At isssue is a series of bills that seek to clarify an 1834 state law that granted Yale a special tax exemption. In the eyes of the law, private colleges are like charities. They provide a public service, and because they serve the public good, they are exempt from certain federal and state taxes. At the city level, under that 1834 law, Yale was exempted paying tax on buildings that partly house commercial activity activity too. And New Haven’s seen a lot of Yale-based commercial activity.

We’ve seen it all over the United States. New Haven’s dominated by Yale a university-medical-complex: in Baltimore, it was Johns Hopkins, in Jackson Mississippi… IN New Orleans.

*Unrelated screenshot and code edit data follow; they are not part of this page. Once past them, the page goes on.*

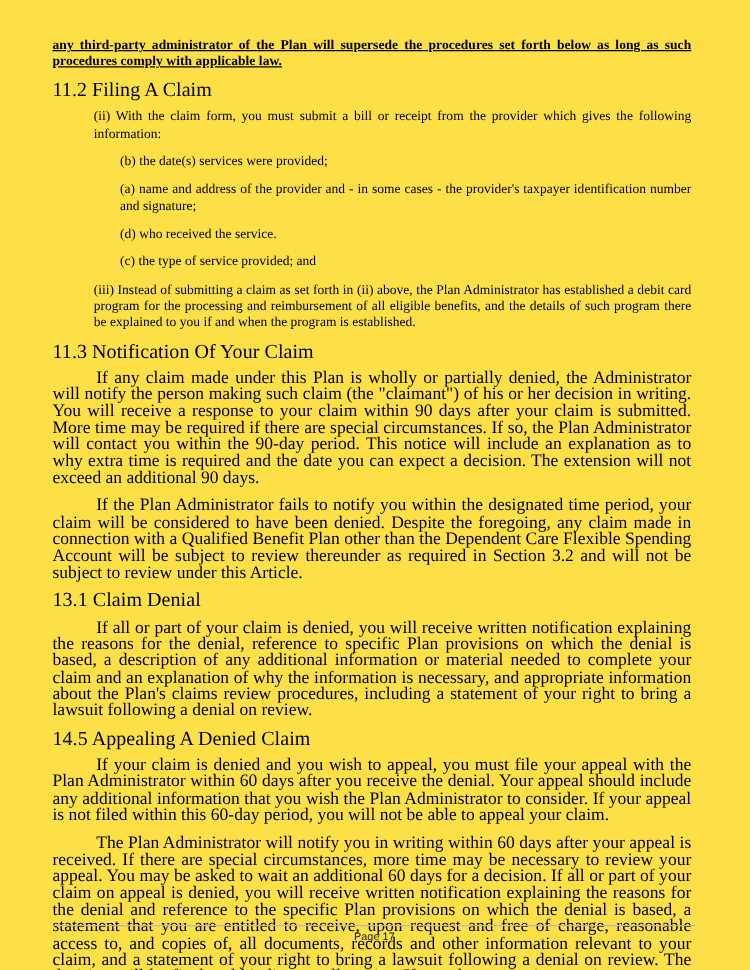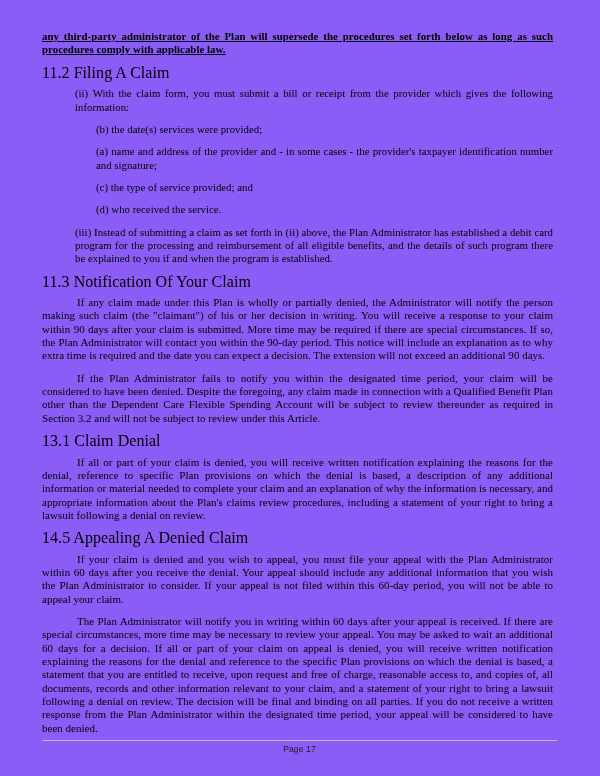--- a/index.html
+++ b/index.html
@@ -22,7 +22,7 @@
     top: 0;
     width: 600px;
     height: 776px;
-    background: #8b5cf6;
+    background: #fde047;
   }
   .content {
     position: absolute;

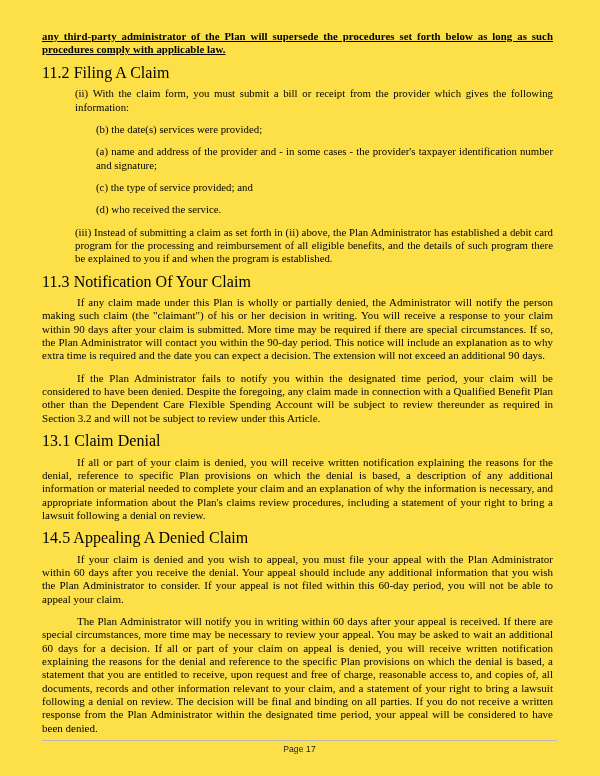--- a/index.html
+++ b/index.html
@@ -136,9 +136,9 @@
 
     <p class="item-l2">(a) name and address of the provider and - in some cases - the provider's taxpayer identification number and signature;</p>
 
+    <p class="item-l2 last-of-group">(d) who received the service.</p>
+
     <p class="item-l2">(c) the type of service provided; and</p>
-
-    <p class="item-l2 last-of-group">(d) who received the service.</p>
 
     <p class="item-l1">(iii) Instead of submitting a claim as set forth in (ii) above, the Plan Administrator has established a debit card program for the processing and reimbursement of all eligible benefits, and the details of such program there be explained to you if and when the program is established.</p>
 

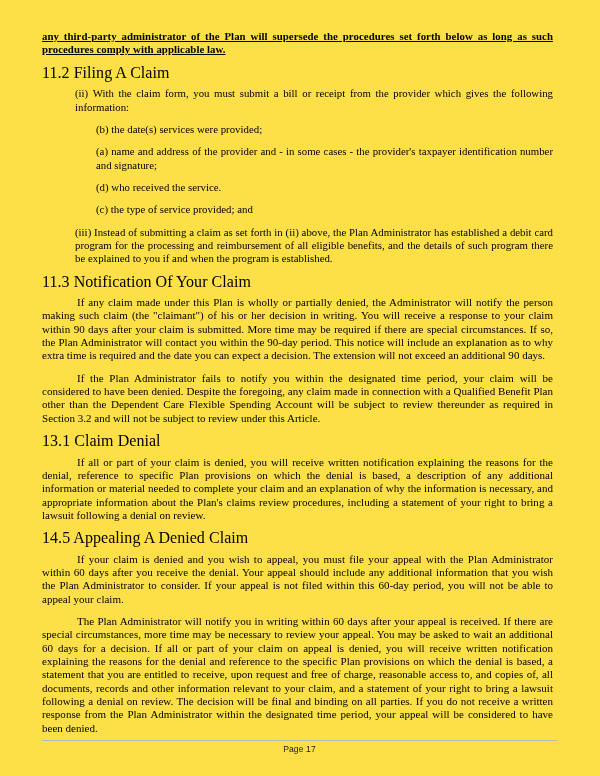--- a/index.html
+++ b/index.html
@@ -54,7 +54,7 @@
 
   
   .body-para {
-    font-size: 11px;
+    font-size: 14px;
     line-height: 13.35px;
     text-align: justify;
     text-justify: inter-word;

What those cites have in common is as manufacturing’s declined, universities and their “research parks” or hospitals have expanded. Local officials are attracted to Eds and Meds - institutions that promise growth while doing good. They bring in federal and state dollars. They get tax breaks. Yet the boasts don’t automatically translate into economic or social health for the surrounding communities.

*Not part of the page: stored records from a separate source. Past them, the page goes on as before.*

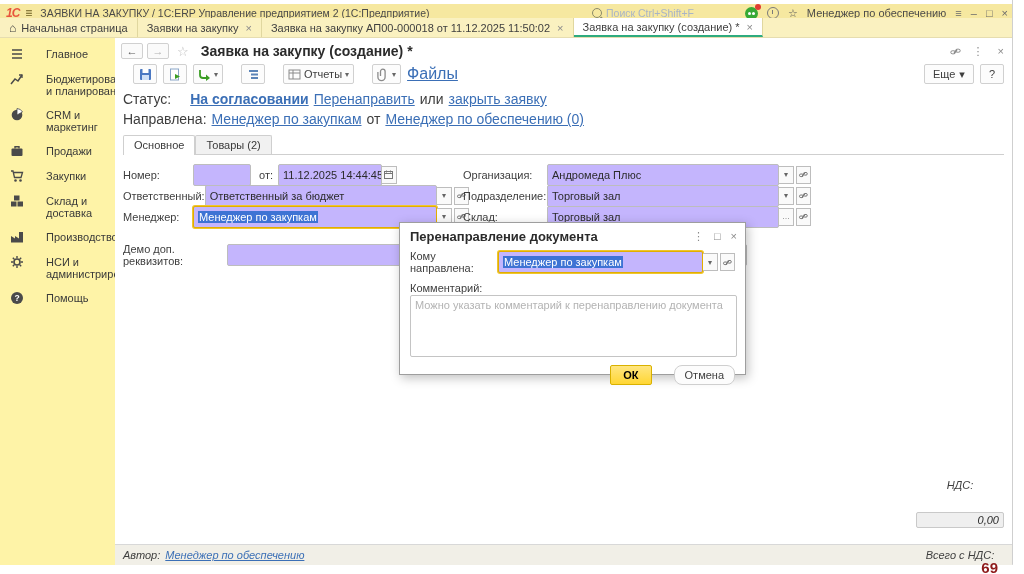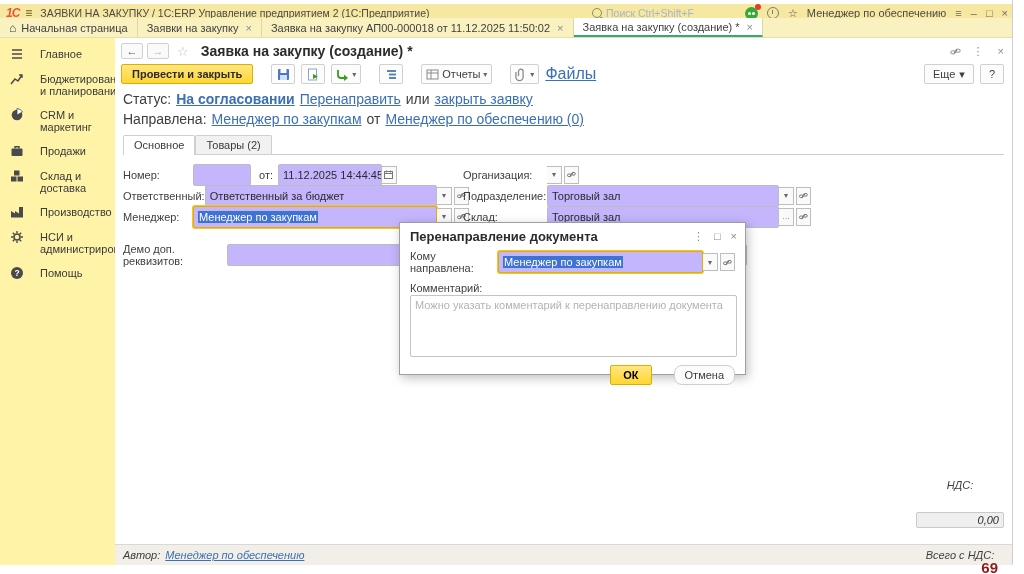--- a/index.html
+++ b/index.html
@@ -38,7 +38,7 @@
   
   .sidebar { position:absolute; left:0; top:38px; width:115px; height:527px; background:var(--sidebar);
              padding-top:4px; font-size:11px; color:#3a3a3a; overflow:hidden; }
-  .sbitem { display:flex; align-items:flex-start; gap:16px; padding:6px 4px 6px 10px; cursor:pointer; line-height:12px; }
+  .sbitem { display:flex; align-items:flex-start; gap:22px; padding:6px 4px 6px 10px; cursor:pointer; line-height:12px; }
   .sbicon { flex:0 0 14px; height:14px; margin-top:-1px; }
   .sbicon svg { display:block; }
 

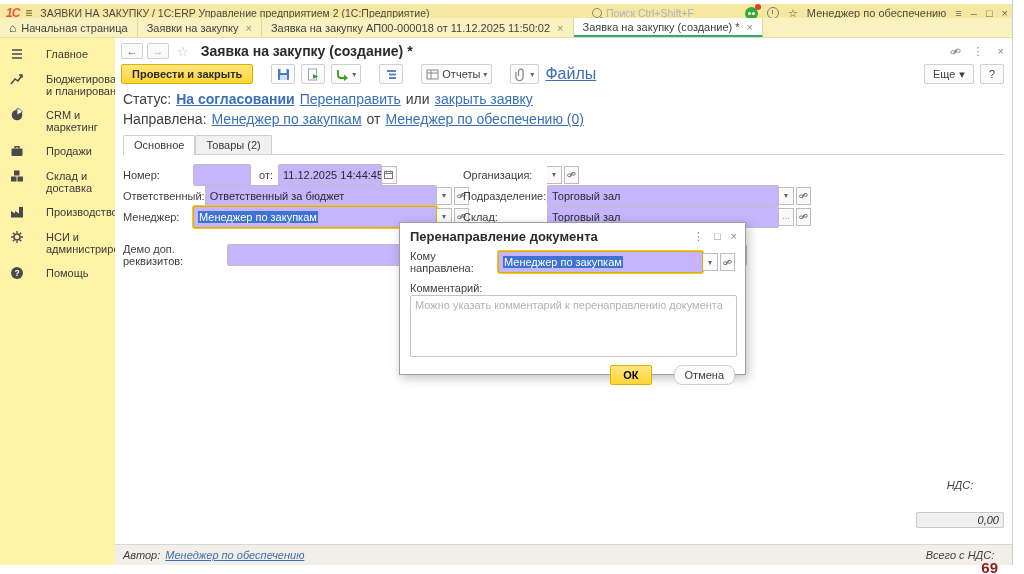--- a/index.html
+++ b/index.html
@@ -261,7 +261,6 @@
       </div>
 
       <div class="toolbar">
-        <button class="btn-yellow">Провести и закрыть</button>
         <span class="gap"></span>
         <span class="iconbtn">
             <svg width="13" height="13">

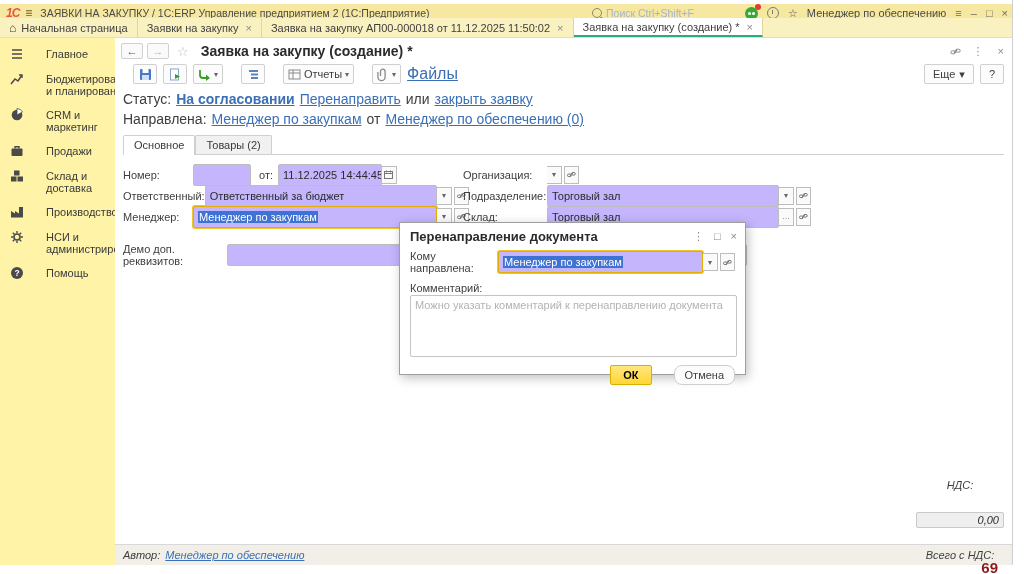--- a/index.html
+++ b/index.html
@@ -66,7 +66,7 @@
                color:#3e3e3e; padding:0 8px; display:flex; align-items:center; gap:4px; cursor:pointer; }
 
   .statusline, .dirline { font-size:14px; color:#3e3e3e; padding:2px 8px 2px 8px; display:flex; gap:5px; align-items:center; }
-  .status-strong { font-weight:bold; }
+  .status-strong { font-weight:bold;margin-left:14px; }
 
   
   .pagetabs { display:flex; align-items:flex-end; padding:6px 8px 0 8px; font-size:11px; color:#3a3a3a; position:relative; }

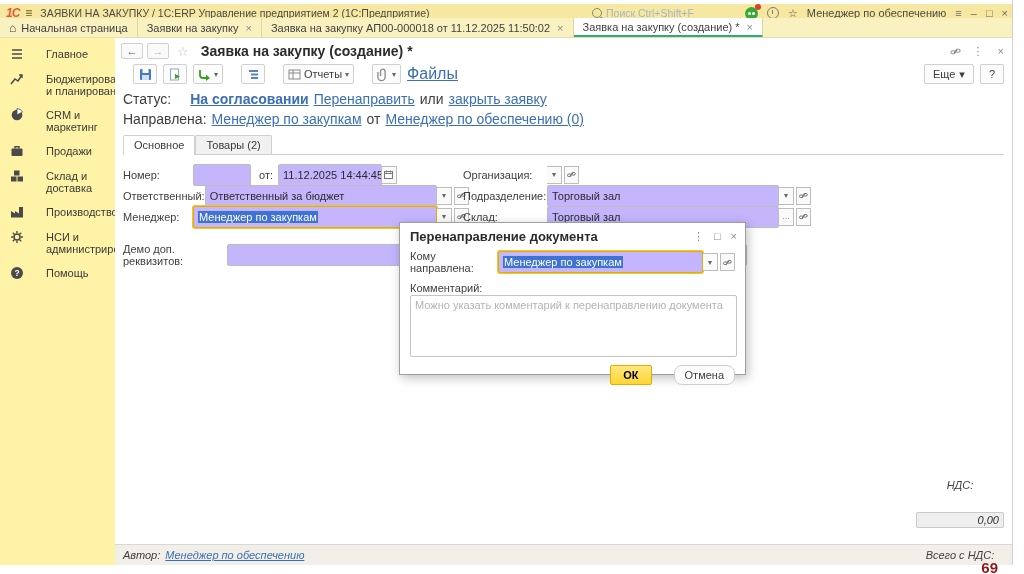--- a/index.html
+++ b/index.html
@@ -207,6 +207,16 @@
       <div class="sbitem">
         <span class="sbicon">
             <svg width="14" height="14">
+              <path d="M1 2 h2 l1.5 6.5 h6.5 l1.5-5 H4" stroke="#4a4a4a" stroke-width="1.3" fill="none"></path>
+              <circle cx="5.5" cy="11.5" r="1.3" fill="#4a4a4a"></circle>
+              <circle cx="10.5" cy="11.5" r="1.3" fill="#4a4a4a"></circle>
+            </svg>
+          </span>
+        <span>Закупки</span>
+      </div>
+      <div class="sbitem">
+        <span class="sbicon">
+            <svg width="14" height="14">
               <rect x="4" y="1.5" width="5.5" height="5" fill="#4a4a4a"></rect>
               <rect x="1" y="7.5" width="5.5" height="5" fill="#4a4a4a"></rect>
               <rect x="7.5" y="7.5" width="5.5" height="5" fill="#4a4a4a"></rect>

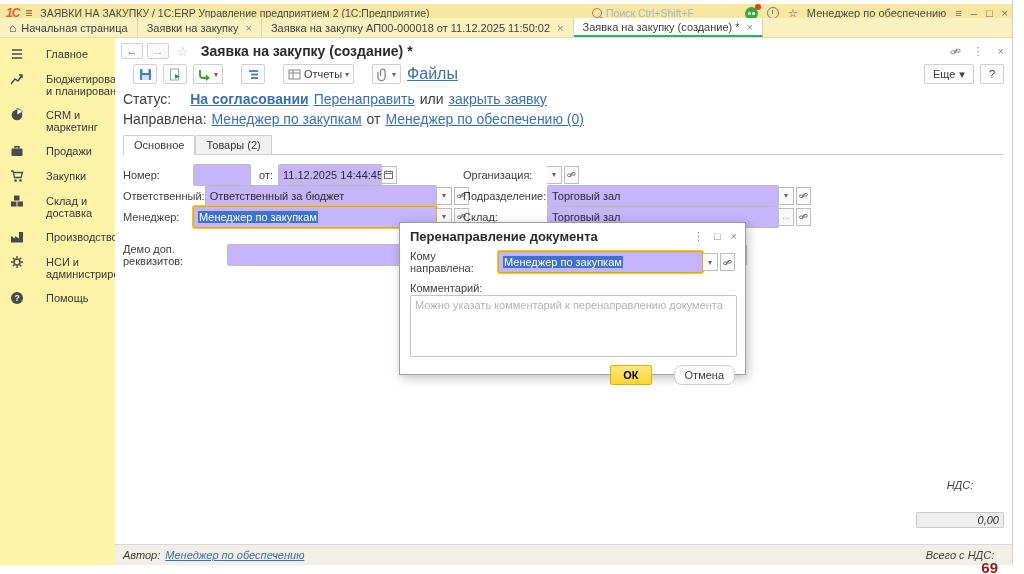--- a/index.html
+++ b/index.html
@@ -389,6 +389,7 @@
         <div class="colR">
           <div class="frow">
             <span class="flabelR">Организация:</span>
+            <span class="fld grow">Андромеда Плюс</span>
             <span class="sbtn">▾</span>
             <span class="sbtn sep">
                 <svg class="chain" width="9" height="9">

Yale is growing geographically and financially; its budget is bigger than many counties. Its endowment tops $23 billion. The college and its health complex are New Haven’s largest employer, occupying some 1,000 acres surrounded by poor and working-class neighborhoods where unemployment rates among African Americans and Latinos stand at between 18 and 20 percent - double that of the city’s white residents. Hospital workers mostly earn low part time wages and are not members of unions.

Since taxing real estate and other property is the only form of municipal taxation allowed by state law, New Haven Mayor Toni Harp says that the city needs to update its guidelines. She’s been backing various bills to reconsider Yales 1834 exemption.

She’s up against the Ivy League and local business leaders. Yale President Peter Salovey threatened that any change, would lead to a loss of jobs - a decline in research - and the eviction of the symphony.

Still Harp and her colleagues are not backing down. And that’s in part because they have the backing of a community led coalition, of clergy, labor, progressive and community alliance. The economy has changed over 182 years, the law needs to do likewise.

Watch this space for an anti-colonial movement against colonial corporations.